The impact of ESG issues on sentiment among stakeholders is also no longer limited to secondary influencers. Alongside NGOs, local communities and single-issue interest groups, primary stakeholders want pharma firms to be transparent and accountable for their business practices. This stakeholder pressure is pushing the reputational risk attached to ESG higher up the board agenda. To mitigate it, they need to make authentic statements of intent, followed up by deliberate action, and measure the results.

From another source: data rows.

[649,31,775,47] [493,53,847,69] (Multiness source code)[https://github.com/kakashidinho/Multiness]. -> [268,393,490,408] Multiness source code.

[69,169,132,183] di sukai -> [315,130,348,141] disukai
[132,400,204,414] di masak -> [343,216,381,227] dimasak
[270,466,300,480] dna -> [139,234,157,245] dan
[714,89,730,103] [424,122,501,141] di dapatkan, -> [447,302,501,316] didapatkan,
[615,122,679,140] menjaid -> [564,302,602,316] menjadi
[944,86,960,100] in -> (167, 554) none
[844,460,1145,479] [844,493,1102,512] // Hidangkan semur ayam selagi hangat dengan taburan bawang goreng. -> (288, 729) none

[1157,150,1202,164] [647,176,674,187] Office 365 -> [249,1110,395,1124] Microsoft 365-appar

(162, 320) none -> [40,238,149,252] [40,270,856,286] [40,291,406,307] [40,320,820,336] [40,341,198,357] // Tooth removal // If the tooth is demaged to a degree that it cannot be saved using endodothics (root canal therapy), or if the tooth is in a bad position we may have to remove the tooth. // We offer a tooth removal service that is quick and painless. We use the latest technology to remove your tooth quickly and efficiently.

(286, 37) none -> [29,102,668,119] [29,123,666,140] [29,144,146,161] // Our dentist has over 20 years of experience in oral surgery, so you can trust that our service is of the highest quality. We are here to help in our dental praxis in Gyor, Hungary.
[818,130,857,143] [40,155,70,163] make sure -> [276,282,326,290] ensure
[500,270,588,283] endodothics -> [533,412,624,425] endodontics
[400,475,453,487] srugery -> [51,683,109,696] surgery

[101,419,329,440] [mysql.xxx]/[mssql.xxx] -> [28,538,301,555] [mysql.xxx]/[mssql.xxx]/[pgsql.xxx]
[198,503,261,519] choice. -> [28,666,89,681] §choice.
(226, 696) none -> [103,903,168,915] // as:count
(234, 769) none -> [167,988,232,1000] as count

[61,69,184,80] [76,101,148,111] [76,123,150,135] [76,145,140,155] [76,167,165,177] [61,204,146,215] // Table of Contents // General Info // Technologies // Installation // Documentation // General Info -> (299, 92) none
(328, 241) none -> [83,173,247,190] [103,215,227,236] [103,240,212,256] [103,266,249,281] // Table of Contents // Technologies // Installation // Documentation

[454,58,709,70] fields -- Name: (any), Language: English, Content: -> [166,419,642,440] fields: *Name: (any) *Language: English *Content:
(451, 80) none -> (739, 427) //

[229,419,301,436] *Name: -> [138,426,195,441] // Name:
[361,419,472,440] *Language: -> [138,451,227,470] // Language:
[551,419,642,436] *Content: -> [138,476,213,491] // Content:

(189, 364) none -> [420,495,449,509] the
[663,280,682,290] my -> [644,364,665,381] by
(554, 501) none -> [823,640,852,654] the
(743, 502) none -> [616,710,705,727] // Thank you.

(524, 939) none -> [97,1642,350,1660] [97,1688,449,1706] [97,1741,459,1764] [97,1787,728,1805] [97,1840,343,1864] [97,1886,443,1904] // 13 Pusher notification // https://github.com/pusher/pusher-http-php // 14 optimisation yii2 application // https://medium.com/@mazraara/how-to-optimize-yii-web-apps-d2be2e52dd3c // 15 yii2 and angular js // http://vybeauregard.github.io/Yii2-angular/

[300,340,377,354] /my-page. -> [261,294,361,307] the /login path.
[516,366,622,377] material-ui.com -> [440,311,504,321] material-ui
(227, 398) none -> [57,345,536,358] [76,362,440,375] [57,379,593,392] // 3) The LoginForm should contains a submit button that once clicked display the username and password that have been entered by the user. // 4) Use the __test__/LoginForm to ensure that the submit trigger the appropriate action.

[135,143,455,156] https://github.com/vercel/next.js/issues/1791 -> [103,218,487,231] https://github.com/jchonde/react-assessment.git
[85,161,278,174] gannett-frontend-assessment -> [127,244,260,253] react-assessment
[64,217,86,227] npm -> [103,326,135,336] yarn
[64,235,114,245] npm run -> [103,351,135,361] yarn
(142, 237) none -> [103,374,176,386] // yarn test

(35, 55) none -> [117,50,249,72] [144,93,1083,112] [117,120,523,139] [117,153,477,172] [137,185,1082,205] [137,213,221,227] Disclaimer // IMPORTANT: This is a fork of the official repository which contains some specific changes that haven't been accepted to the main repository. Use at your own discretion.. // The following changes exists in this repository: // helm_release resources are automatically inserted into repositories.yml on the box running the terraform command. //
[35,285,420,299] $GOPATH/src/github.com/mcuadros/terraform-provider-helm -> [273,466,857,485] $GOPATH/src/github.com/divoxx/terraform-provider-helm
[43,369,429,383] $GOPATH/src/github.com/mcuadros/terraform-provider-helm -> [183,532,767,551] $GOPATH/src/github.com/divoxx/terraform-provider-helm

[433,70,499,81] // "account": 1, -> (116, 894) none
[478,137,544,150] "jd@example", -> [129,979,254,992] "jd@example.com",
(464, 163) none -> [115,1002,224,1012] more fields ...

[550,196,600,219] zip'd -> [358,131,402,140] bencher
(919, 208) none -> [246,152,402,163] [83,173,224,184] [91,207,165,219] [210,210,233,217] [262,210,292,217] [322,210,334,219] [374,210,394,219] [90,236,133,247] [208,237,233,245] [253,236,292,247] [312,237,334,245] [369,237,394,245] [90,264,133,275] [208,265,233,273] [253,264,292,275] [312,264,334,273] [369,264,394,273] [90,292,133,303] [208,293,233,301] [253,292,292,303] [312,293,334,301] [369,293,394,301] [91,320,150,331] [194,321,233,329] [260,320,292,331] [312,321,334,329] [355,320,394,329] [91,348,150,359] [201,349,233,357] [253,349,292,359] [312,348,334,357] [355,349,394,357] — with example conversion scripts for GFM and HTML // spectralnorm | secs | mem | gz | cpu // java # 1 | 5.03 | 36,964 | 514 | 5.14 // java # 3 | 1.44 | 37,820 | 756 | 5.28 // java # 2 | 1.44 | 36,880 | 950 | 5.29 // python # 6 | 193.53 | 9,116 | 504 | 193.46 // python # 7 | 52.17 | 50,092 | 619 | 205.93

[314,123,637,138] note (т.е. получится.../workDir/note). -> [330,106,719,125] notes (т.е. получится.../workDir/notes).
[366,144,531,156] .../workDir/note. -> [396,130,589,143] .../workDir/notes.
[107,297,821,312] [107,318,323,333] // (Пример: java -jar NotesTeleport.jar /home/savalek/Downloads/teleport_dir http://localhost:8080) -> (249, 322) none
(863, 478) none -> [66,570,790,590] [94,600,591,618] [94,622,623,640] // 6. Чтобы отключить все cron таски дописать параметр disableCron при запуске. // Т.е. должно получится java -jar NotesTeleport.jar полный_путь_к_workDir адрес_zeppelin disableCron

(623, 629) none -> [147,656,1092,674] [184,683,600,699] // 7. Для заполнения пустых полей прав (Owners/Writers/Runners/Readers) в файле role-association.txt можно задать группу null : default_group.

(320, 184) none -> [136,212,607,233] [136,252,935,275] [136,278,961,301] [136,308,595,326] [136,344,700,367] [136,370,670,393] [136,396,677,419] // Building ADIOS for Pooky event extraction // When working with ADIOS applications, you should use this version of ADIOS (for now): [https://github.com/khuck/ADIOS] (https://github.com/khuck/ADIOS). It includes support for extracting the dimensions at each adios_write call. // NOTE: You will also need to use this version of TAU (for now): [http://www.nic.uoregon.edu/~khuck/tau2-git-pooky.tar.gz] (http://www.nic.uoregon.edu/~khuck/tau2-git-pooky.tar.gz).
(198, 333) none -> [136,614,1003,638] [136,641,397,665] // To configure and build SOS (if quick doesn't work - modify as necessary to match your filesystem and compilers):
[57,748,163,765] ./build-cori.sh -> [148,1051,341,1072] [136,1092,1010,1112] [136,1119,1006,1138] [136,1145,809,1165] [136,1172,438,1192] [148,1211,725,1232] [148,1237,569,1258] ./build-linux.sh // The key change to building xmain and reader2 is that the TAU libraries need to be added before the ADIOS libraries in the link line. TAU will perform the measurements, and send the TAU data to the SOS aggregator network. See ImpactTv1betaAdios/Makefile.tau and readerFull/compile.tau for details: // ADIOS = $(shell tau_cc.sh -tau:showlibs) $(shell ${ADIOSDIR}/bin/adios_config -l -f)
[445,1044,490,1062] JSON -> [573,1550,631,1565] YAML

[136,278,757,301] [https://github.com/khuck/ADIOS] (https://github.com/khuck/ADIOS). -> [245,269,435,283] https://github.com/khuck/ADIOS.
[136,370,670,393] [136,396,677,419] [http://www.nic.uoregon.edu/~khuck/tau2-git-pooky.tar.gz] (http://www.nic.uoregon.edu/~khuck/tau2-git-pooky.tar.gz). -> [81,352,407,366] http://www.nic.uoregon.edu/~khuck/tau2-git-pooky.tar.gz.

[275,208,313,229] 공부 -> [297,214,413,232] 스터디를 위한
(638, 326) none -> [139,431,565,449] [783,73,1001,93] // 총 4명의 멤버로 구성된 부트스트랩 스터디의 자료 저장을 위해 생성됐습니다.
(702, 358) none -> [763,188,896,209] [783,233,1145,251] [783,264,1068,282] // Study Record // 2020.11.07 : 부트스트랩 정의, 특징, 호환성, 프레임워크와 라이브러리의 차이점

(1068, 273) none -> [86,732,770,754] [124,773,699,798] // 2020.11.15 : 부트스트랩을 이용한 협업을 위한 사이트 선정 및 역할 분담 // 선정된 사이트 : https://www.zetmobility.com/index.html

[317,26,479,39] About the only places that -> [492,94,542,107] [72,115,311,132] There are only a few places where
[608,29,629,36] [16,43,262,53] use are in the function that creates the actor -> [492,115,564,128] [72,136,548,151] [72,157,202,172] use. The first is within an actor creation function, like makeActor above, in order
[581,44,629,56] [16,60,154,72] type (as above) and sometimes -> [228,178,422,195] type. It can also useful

Horizon scanning allows pharma leaders to surface the incoming ESG issues before they impact, and neutralise their impacts through positive behaviours. By weighing multiple ESG factors and resulting stakeholder sentiment, alva’s GSK report underlines the value of using quantitative metrics to identify the drivers and actors in ESG issues, and model likely outcomes. For the healthcare sector, ESG risk can arise at pain points all along the line from the supply chain to patient experience, and needs to be identified and depowered before reputational damage occurs. To do this, business modelling must be based on actionable intelligence around ESG issues.